=== Records contained in a dataset ===
════════════════════
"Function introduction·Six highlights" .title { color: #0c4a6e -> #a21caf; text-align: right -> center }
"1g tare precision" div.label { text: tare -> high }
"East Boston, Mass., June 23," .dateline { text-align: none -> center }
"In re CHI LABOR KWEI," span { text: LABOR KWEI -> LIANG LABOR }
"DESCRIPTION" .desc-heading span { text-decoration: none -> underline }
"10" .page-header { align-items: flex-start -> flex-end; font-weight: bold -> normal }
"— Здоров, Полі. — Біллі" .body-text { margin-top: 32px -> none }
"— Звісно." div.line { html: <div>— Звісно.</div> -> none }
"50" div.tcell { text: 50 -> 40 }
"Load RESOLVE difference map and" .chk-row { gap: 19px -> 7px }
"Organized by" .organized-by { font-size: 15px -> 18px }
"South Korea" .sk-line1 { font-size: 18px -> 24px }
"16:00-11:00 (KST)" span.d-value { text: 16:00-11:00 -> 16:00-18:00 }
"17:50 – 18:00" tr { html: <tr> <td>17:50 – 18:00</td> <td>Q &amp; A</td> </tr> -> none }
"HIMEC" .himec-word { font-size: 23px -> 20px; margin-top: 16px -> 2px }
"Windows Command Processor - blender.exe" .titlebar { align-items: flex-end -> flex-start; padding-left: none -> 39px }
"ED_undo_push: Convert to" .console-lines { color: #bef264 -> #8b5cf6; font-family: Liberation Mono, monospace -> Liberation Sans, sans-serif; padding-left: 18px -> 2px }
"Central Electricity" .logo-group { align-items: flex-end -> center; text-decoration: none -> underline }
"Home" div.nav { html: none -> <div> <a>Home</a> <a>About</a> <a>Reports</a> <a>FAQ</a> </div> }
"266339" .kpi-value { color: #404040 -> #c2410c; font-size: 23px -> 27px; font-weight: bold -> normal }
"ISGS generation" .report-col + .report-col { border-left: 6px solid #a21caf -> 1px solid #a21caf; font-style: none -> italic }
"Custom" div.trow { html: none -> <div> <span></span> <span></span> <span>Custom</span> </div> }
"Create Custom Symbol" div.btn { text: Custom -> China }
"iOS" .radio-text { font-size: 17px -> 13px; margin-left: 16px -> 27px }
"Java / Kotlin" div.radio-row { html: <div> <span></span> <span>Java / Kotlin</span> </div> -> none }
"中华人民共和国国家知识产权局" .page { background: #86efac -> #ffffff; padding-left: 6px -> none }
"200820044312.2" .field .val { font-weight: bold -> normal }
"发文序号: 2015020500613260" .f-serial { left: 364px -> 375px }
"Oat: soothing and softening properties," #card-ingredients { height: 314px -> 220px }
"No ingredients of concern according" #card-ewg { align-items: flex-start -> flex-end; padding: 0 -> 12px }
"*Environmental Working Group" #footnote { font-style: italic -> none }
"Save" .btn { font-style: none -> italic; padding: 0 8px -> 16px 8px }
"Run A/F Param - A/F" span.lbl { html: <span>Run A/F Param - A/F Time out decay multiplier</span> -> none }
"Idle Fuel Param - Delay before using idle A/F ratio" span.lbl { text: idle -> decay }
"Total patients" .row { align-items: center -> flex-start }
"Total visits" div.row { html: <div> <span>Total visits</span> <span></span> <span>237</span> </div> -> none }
════════════════════
=== WORK TO COMPLETE ===
When a line of the records has the word "page", pick it out and copy it.

=== EXERCISE RESULT ===
"10" .page-header { align-items: flex-start -> flex-end; font-weight: bold -> normal }
"中华人民共和国国家知识产权局" .page { background: #86efac -> #ffffff; padding-left: 6px -> none }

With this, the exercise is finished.